- TASK STATEMENT -
Output every entry below word for word, without its pictures.

- Front-end code change data -
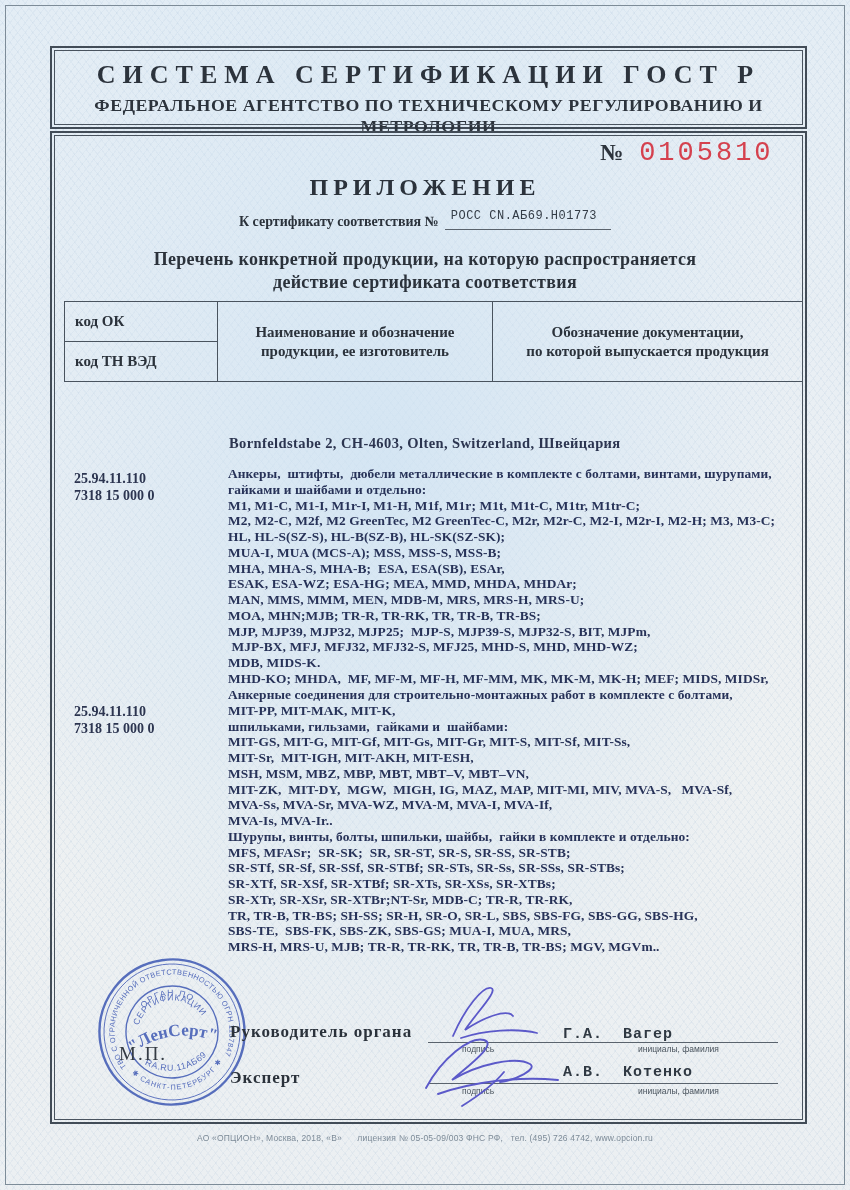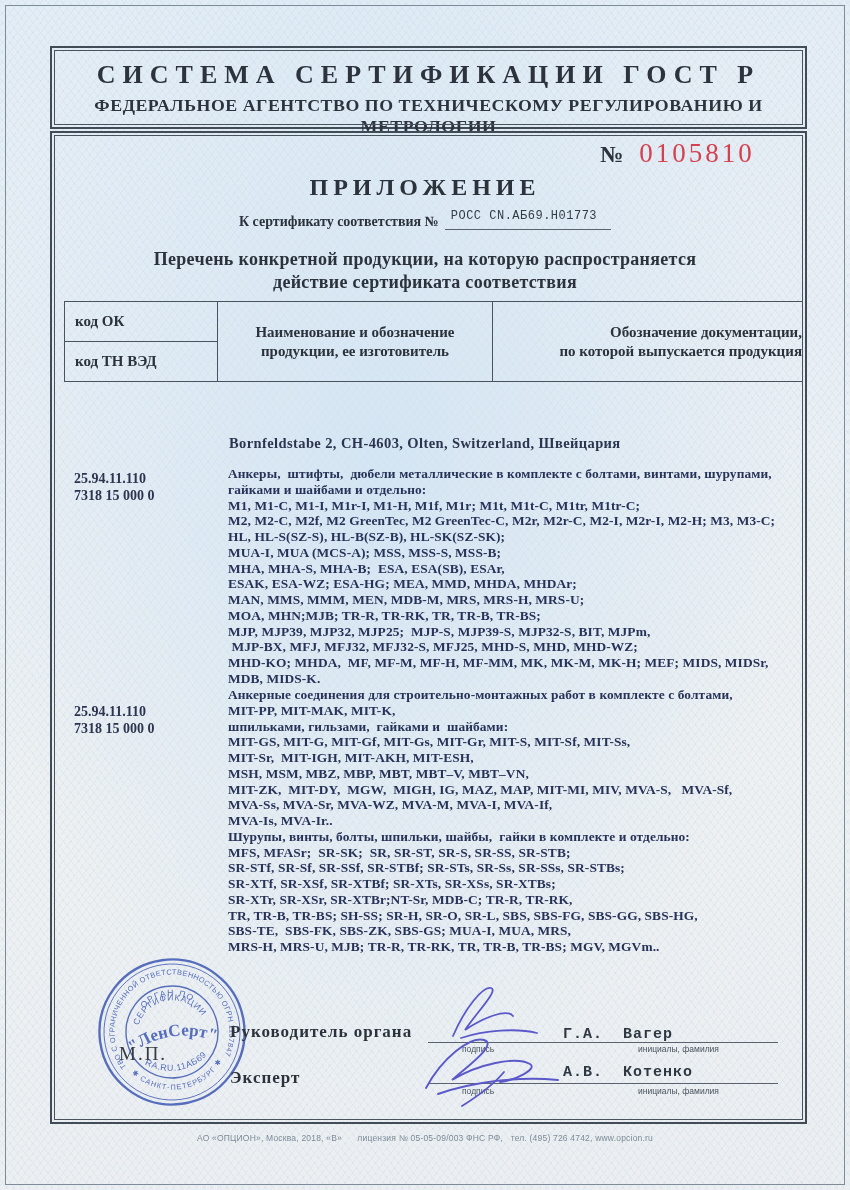--- a/index.html
+++ b/index.html
@@ -26,7 +26,7 @@
   }
   .numrow{display:flex;align-items:baseline;gap:16px;}
   .num-label{font-size:23px;color:#2c333c;font-weight:bold;}
-  .num-value{font-family:Liberation Serif, serif;font-size:27px;letter-spacing:3px;}
+  .num-value{font-family:Liberation Mono, monospace;font-size:27px;letter-spacing:3px;}
   .doc-title{width:100%;text-align:center;font-weight:bold;font-size:24px;letter-spacing:5px;color:#2b323b;}
   .cert-row{width:100%;display:flex;justify-content:center;align-items:flex-end;}
   .cert-label{font-weight:bold;font-size:14px;color:#2b323b;}

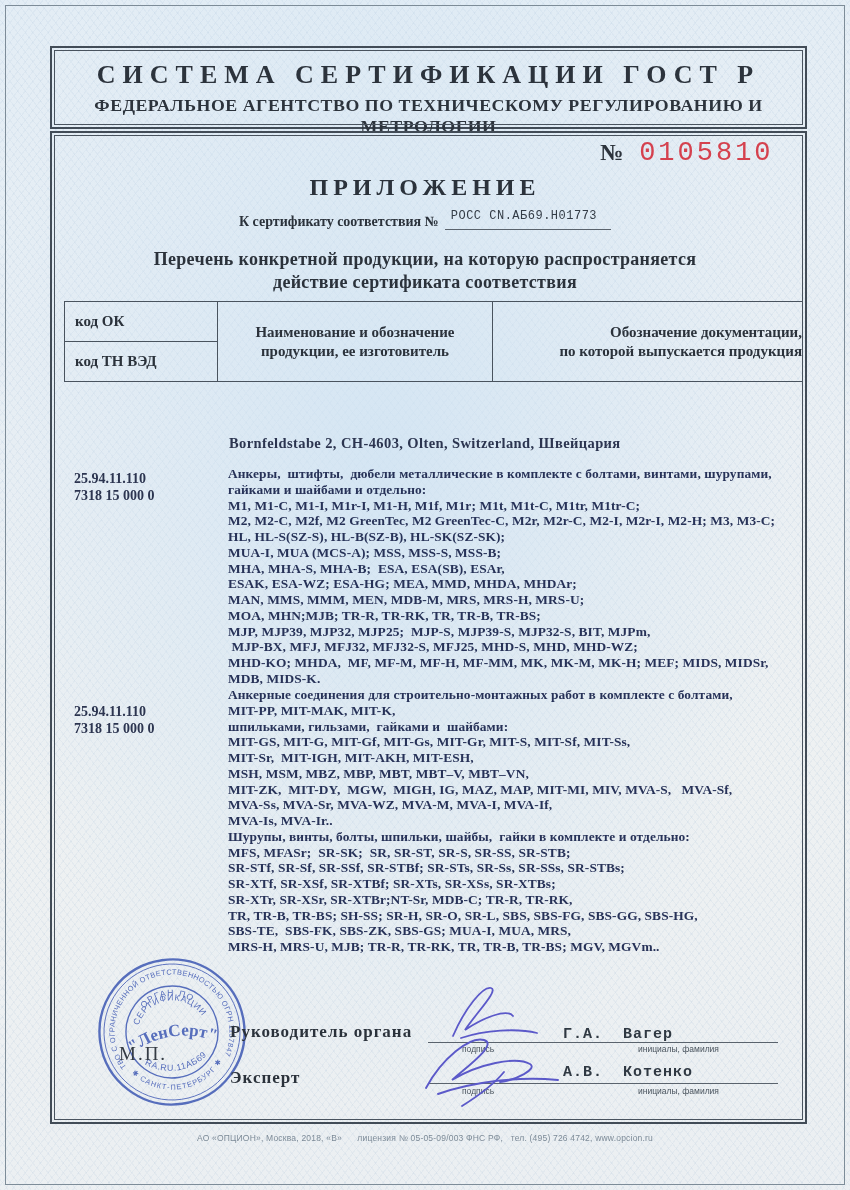--- a/index.html
+++ b/index.html
@@ -40,7 +40,7 @@
   .tbl .c1 > div:first-child{border-bottom:1px solid #49535e;}
   .tbl .hc{display:flex;flex-direction:column;justify-content:center;text-align:center;
     font-weight:bold;font-size:15px;line-height:19px;color:#2b323b;}
-  .tbl .hc + .hc{border-left:1px solid #49535e;align-items:flex-end;}
+  .tbl .hc + .hc{border-left:1px solid #49535e;}
   .typed{color:#2c3550;font-weight:bold;}
   .mfr-line{font-size:14.5px;letter-spacing:.4px;white-space:pre;}
   .codecol div{font-size:14px;line-height:17px;white-space:pre;}

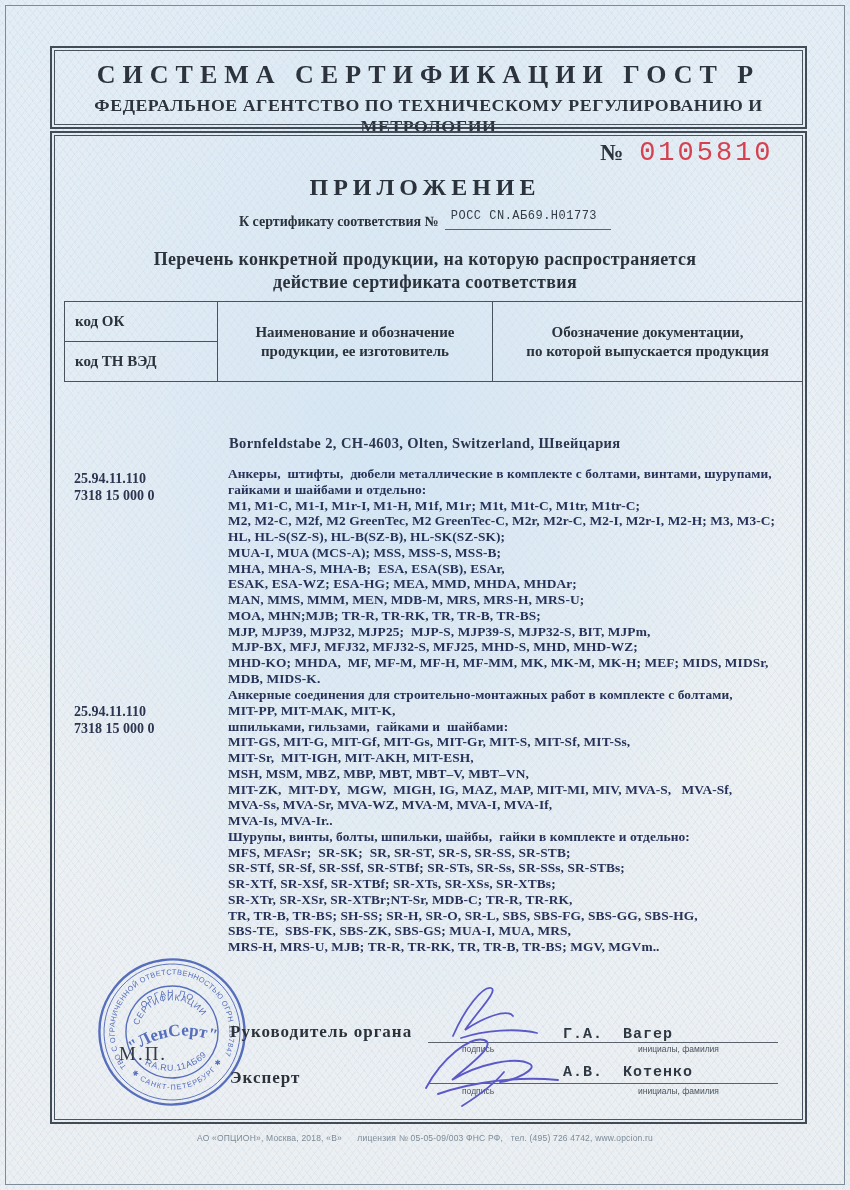--- a/index.html
+++ b/index.html
@@ -117,8 +117,8 @@
       <div>MOA, MHN;MJB; TR-R, TR-RK, TR, TR-B, TR-BS;</div>
       <div>MJP, MJP39, MJP32, MJP25;  MJP-S, MJP39-S, MJP32-S, BIT, MJPm,</div>
       <div> MJP-BX, MFJ, MFJ32, MFJ32-S, MFJ25, MHD-S, MHD, MHD-WZ;</div>
+      <div>MDB, MIDS-K.</div>
       <div>MHD-KO; MHDA,  MF, MF-M, MF-H, MF-MM, MK, MK-M, MK-H; MEF; MIDS, MIDSr,</div>
-      <div>MDB, MIDS-K.</div>
     </div>
 
   <div class="abs typed codecol" style="left:74px;top:703px;">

- PROBLEM SOLUTION -
--- a/index.html
+++ b/index.html
@@ -26,7 +26,7 @@
   }
   .numrow{display:flex;align-items:baseline;gap:16px;}
   .num-label{font-size:23px;color:#2c333c;font-weight:bold;}
-  .num-value{font-family:Liberation Serif, serif;font-size:27px;letter-spacing:3px;}
+  .num-value{font-family:Liberation Mono, monospace;font-size:27px;letter-spacing:3px;}
   .doc-title{width:100%;text-align:center;font-weight:bold;font-size:24px;letter-spacing:5px;color:#2b323b;}
   .cert-row{width:100%;display:flex;justify-content:center;align-items:flex-end;}
   .cert-label{font-weight:bold;font-size:14px;color:#2b323b;}

--- a/index.html
+++ b/index.html
@@ -40,7 +40,7 @@
   .tbl .c1 > div:first-child{border-bottom:1px solid #49535e;}
   .tbl .hc{display:flex;flex-direction:column;justify-content:center;text-align:center;
     font-weight:bold;font-size:15px;line-height:19px;color:#2b323b;}
-  .tbl .hc + .hc{border-left:1px solid #49535e;align-items:flex-end;}
+  .tbl .hc + .hc{border-left:1px solid #49535e;}
   .typed{color:#2c3550;font-weight:bold;}
   .mfr-line{font-size:14.5px;letter-spacing:.4px;white-space:pre;}
   .codecol div{font-size:14px;line-height:17px;white-space:pre;}

--- a/index.html
+++ b/index.html
@@ -117,8 +117,8 @@
       <div>MOA, MHN;MJB; TR-R, TR-RK, TR, TR-B, TR-BS;</div>
       <div>MJP, MJP39, MJP32, MJP25;  MJP-S, MJP39-S, MJP32-S, BIT, MJPm,</div>
       <div> MJP-BX, MFJ, MFJ32, MFJ32-S, MFJ25, MHD-S, MHD, MHD-WZ;</div>
+      <div>MDB, MIDS-K.</div>
       <div>MHD-KO; MHDA,  MF, MF-M, MF-H, MF-MM, MK, MK-M, MK-H; MEF; MIDS, MIDSr,</div>
-      <div>MDB, MIDS-K.</div>
     </div>
 
   <div class="abs typed codecol" style="left:74px;top:703px;">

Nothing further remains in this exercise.